(Change listing data)
##########
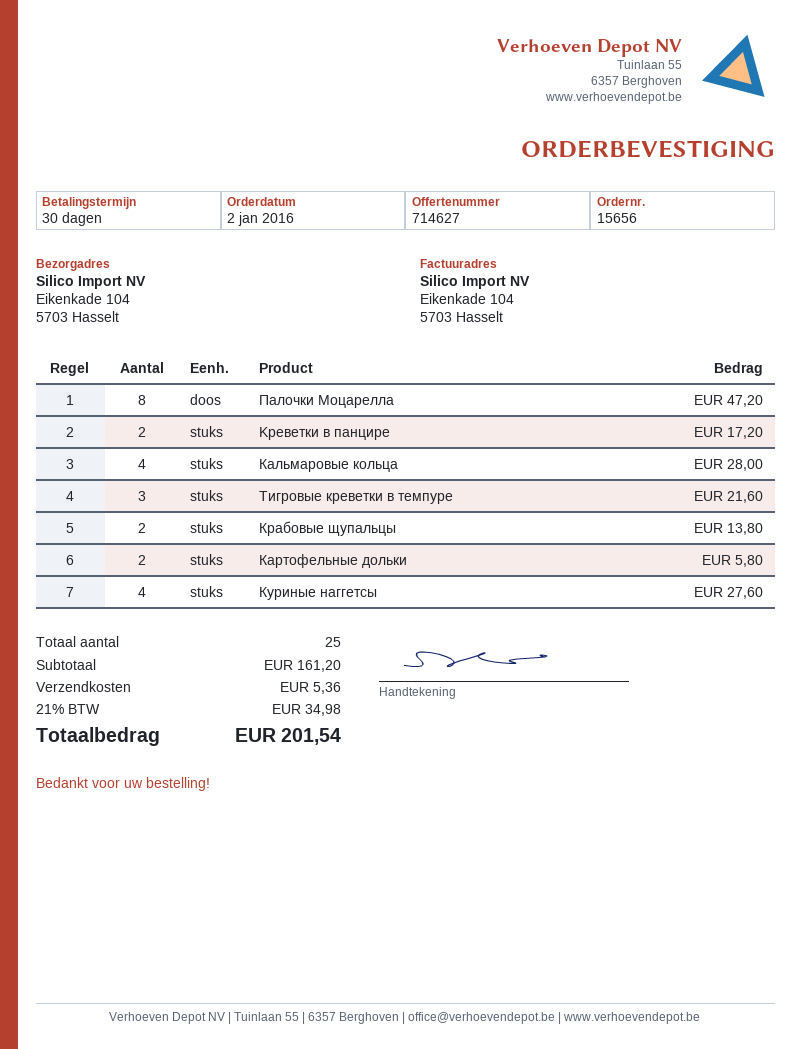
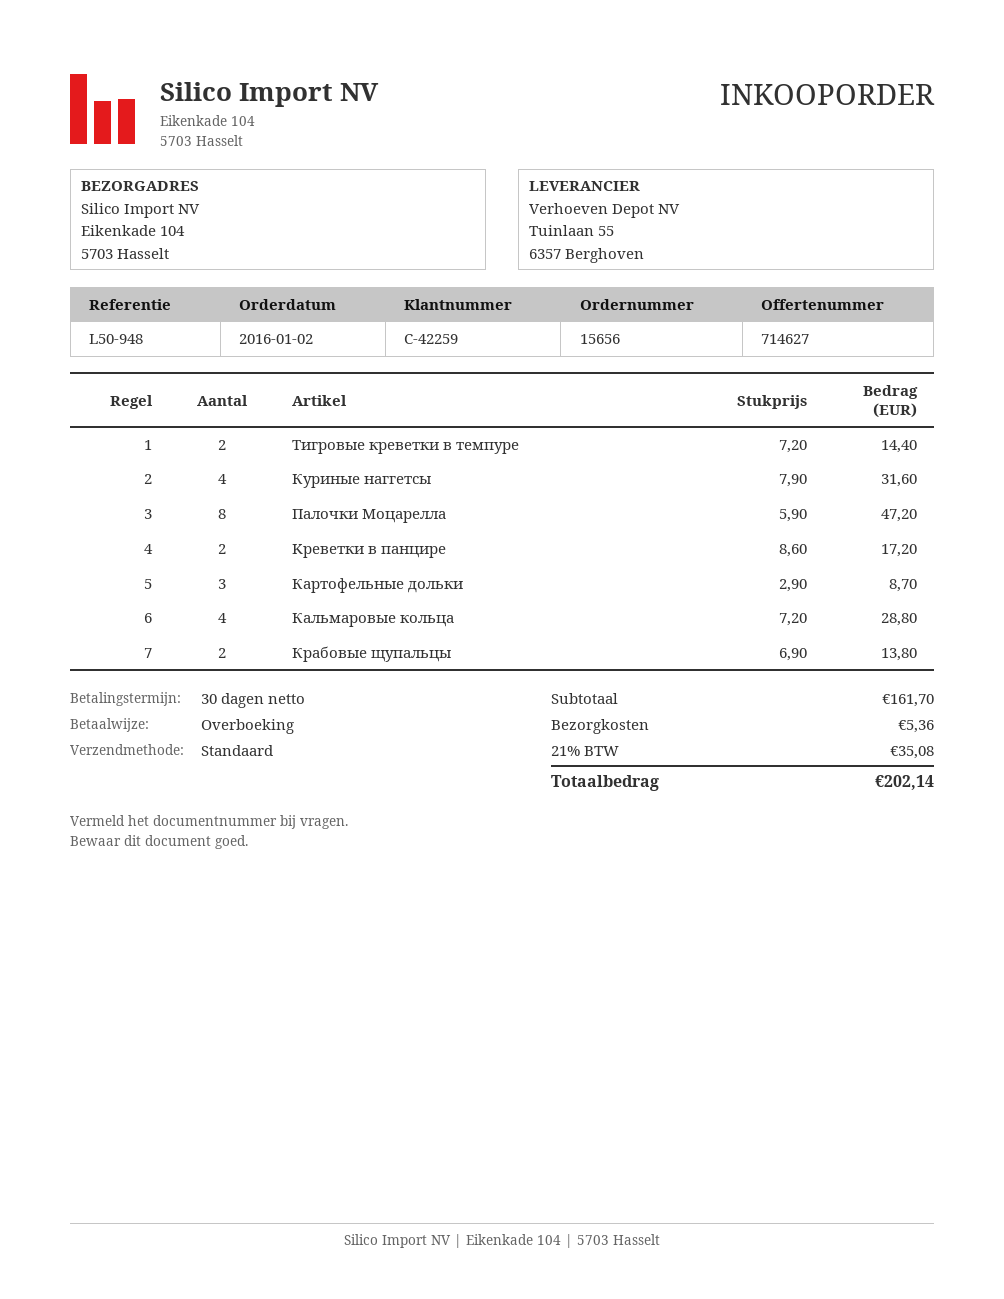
Кальмаровые кольца: 4 for 28.00 -> 4 for 28.80
Тигровые креветки в темпуре: 3 for 21.60 -> 2 for 14.40
Картофельные дольки: 2 for 5.80 -> 3 for 8.70
Куриные наггетсы: 4 for 27.60 -> 4 for 31.60
subtotal: 161.20 -> 161.70
tax: 21% = 34.98 -> 21% = 35.08
total: 201.54 -> 202.14

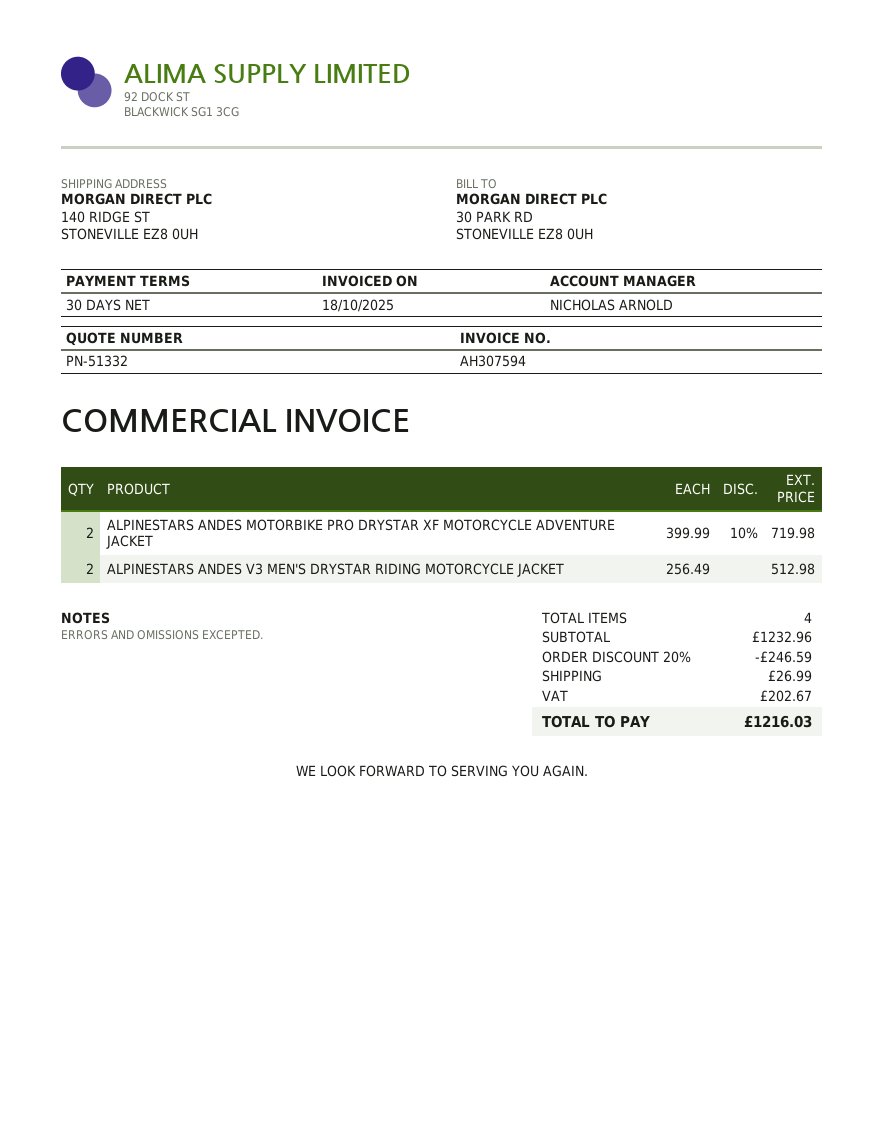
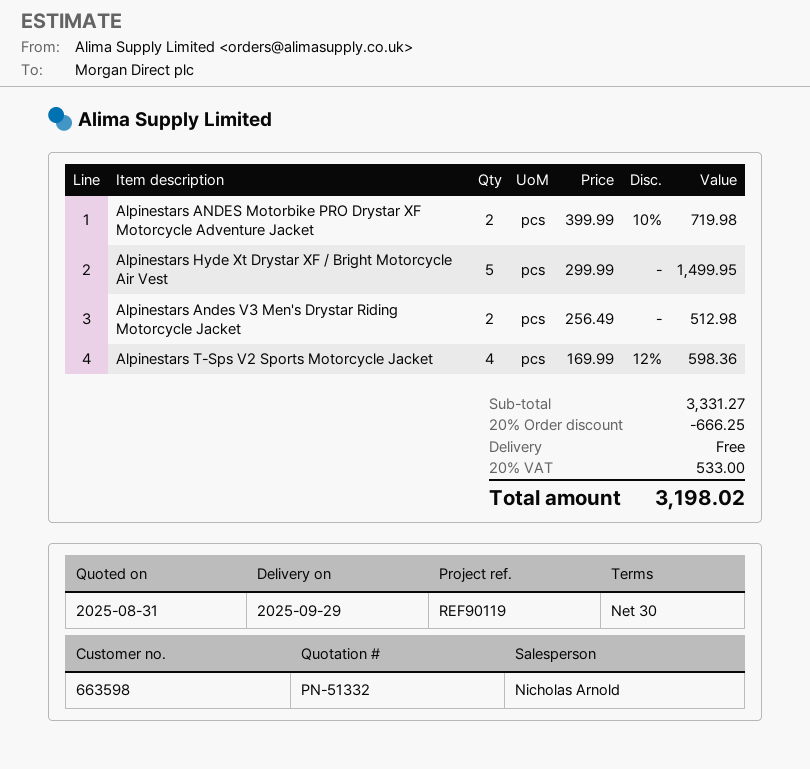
Alpinestars Hyde Xt Drystar XF / Bright Motorcycle Air Vest: none -> 5 x 299.99 = 1499.95
Alpinestars T-Sps V2 Sports Motorcycle Jacket: none -> 4 x 169.99 - 12% = 598.36
subtotal: 1232.96 -> 3331.27
discount: 20% = 246.59 -> 20% = 666.25
shipping: 26.99 -> 0.00
tax: 202.67 -> 533.00
total: 1216.03 -> 3198.02

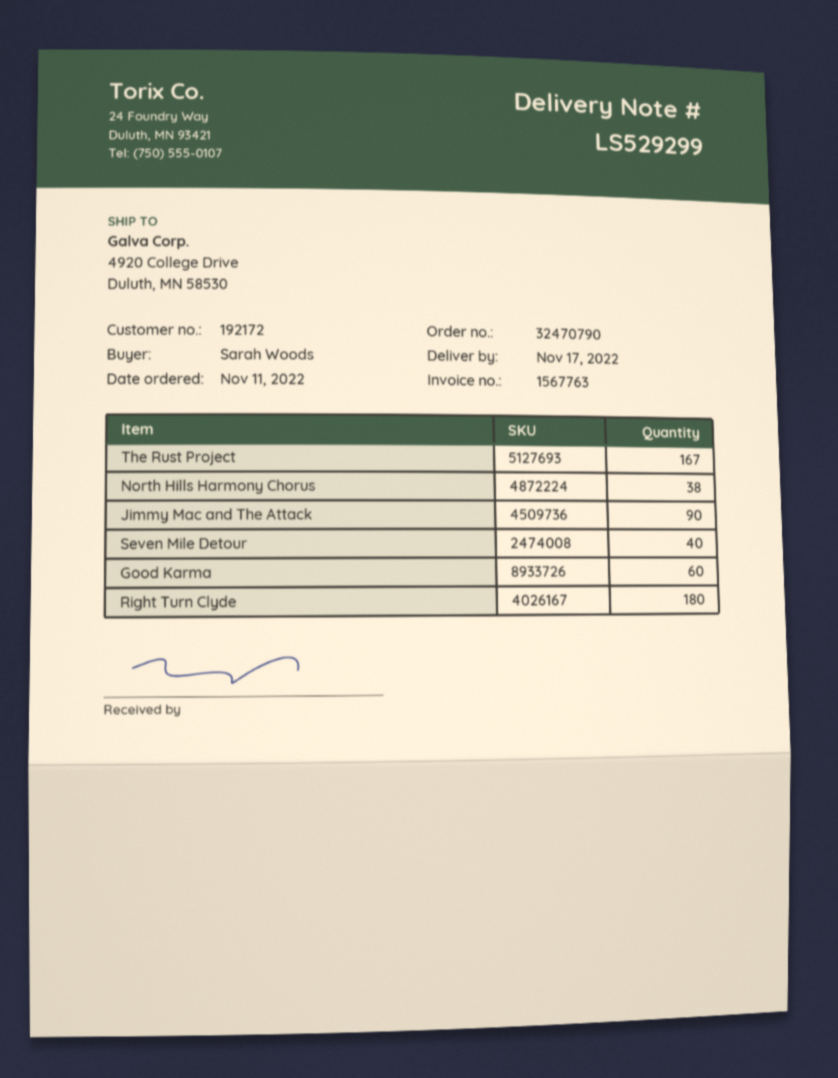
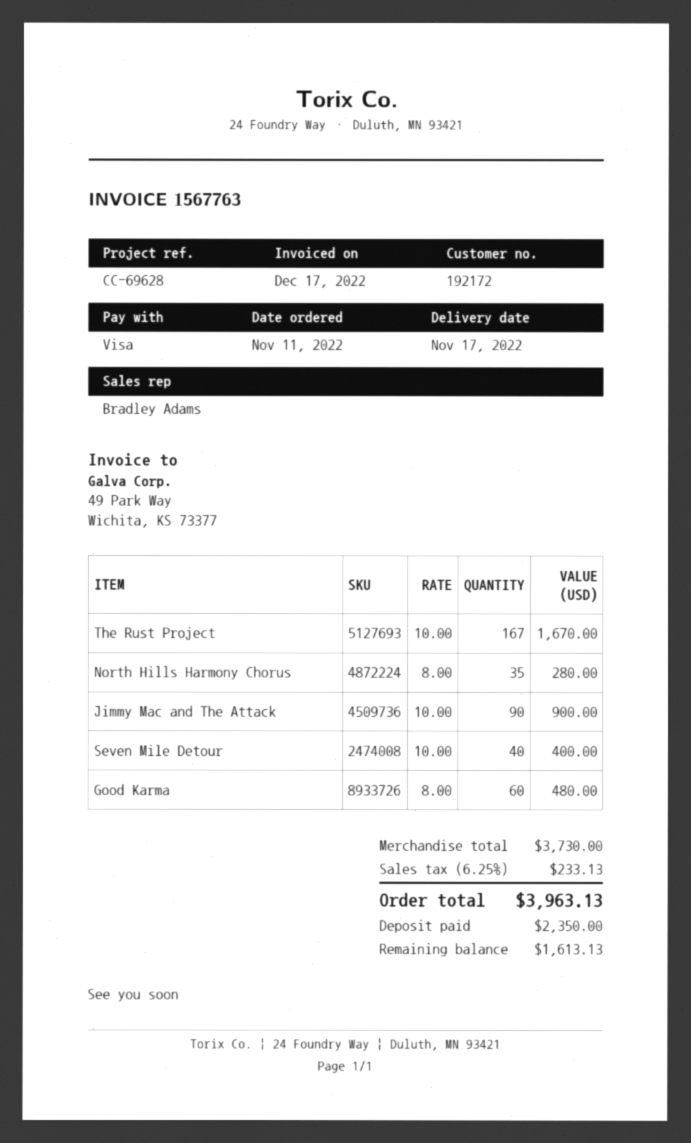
North Hills Harmony Chorus: 38 -> 35
Right Turn Clyde: 180 -> none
##########
• WHAT TO WORK ON
Without including the pictures, reproduce all entries exactly.

• TASK RESULT
Кальмаровые кольца: 4 for 28.00 -> 4 for 28.80
Тигровые креветки в темпуре: 3 for 21.60 -> 2 for 14.40
Картофельные дольки: 2 for 5.80 -> 3 for 8.70
Куриные наггетсы: 4 for 27.60 -> 4 for 31.60
subtotal: 161.20 -> 161.70
tax: 21% = 34.98 -> 21% = 35.08
total: 201.54 -> 202.14

Alpinestars Hyde Xt Drystar XF / Bright Motorcycle Air Vest: none -> 5 x 299.99 = 1499.95
Alpinestars T-Sps V2 Sports Motorcycle Jacket: none -> 4 x 169.99 - 12% = 598.36
subtotal: 1232.96 -> 3331.27
discount: 20% = 246.59 -> 20% = 666.25
shipping: 26.99 -> 0.00
tax: 202.67 -> 533.00
total: 1216.03 -> 3198.02

North Hills Harmony Chorus: 38 -> 35
Right Turn Clyde: 180 -> none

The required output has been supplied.